Je me suis réveillé sans raison apparente, comme si le réveil n'appartenait pas à moi mais était dirigé vers moi — comme si quelque chose avait déjà décidé que, à cet instant précis, je devrais témoigner. Cinq heures du matin : une heure qui n'appartient ni au sommeil ni au jour, mais à l'espace entre les deux, où la perception se fracture et se réassemble.
Je suis monté sur la terrasse de la maison où nous séjournions et j'ai rencontré une vision qui n'appartenait pas à la réalité au sens ordinaire, mais à sa transformation.
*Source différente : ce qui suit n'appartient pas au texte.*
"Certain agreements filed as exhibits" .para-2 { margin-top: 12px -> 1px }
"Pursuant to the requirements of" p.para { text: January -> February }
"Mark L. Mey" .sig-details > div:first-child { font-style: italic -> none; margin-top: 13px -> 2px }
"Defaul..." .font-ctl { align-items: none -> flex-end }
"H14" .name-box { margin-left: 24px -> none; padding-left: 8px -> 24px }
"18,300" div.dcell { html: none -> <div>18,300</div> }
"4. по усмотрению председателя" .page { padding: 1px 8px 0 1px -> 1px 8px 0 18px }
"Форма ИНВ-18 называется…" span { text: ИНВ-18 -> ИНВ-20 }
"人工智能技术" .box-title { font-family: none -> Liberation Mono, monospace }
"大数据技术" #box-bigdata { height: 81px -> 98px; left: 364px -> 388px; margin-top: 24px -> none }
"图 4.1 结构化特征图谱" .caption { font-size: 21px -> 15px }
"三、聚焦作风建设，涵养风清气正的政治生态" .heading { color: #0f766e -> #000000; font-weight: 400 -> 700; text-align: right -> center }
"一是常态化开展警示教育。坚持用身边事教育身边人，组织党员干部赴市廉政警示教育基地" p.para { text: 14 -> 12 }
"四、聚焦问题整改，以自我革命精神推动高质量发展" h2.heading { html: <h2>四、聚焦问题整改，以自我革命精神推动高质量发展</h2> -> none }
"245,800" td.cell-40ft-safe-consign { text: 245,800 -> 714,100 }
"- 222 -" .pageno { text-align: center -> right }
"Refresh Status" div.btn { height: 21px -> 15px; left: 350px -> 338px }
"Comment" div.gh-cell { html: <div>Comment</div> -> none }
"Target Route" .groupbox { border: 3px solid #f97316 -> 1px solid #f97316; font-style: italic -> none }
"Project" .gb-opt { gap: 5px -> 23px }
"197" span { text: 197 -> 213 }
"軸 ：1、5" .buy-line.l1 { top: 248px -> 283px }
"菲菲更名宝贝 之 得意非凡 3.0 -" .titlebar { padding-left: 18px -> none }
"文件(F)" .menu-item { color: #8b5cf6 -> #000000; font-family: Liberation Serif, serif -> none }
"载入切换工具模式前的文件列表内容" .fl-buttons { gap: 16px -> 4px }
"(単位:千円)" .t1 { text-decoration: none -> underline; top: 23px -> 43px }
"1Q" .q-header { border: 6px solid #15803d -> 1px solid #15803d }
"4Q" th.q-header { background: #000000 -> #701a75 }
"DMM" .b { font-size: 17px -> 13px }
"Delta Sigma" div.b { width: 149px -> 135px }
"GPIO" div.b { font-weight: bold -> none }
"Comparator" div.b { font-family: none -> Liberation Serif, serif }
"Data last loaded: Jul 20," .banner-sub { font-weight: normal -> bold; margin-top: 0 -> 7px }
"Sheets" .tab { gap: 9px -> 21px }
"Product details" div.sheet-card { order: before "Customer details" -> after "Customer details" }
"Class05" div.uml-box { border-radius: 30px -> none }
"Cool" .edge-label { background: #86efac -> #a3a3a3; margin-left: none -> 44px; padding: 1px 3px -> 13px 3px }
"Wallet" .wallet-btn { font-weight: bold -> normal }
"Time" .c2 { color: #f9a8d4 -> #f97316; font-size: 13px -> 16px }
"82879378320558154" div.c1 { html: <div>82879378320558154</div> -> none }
La mine s'est révélée dans le silence, tandis que la lumière ne se présentait pas seulement comme un éclairage, mais comme un événement — une impulsion lente et inévitable d'éveil qui dissout la nuit tout en préservant simultanément sa mémoire.
À cet instant, j'ai compris : les peintures ne naissent pas du choix, mais de la nécessité. De quelque chose qui nous appelle à être présents au point de transition, où le visible et l'invisible se touchent. Matin à la mine est précisément ce point — un enregistrement d'un élan, plutôt qu'une scène.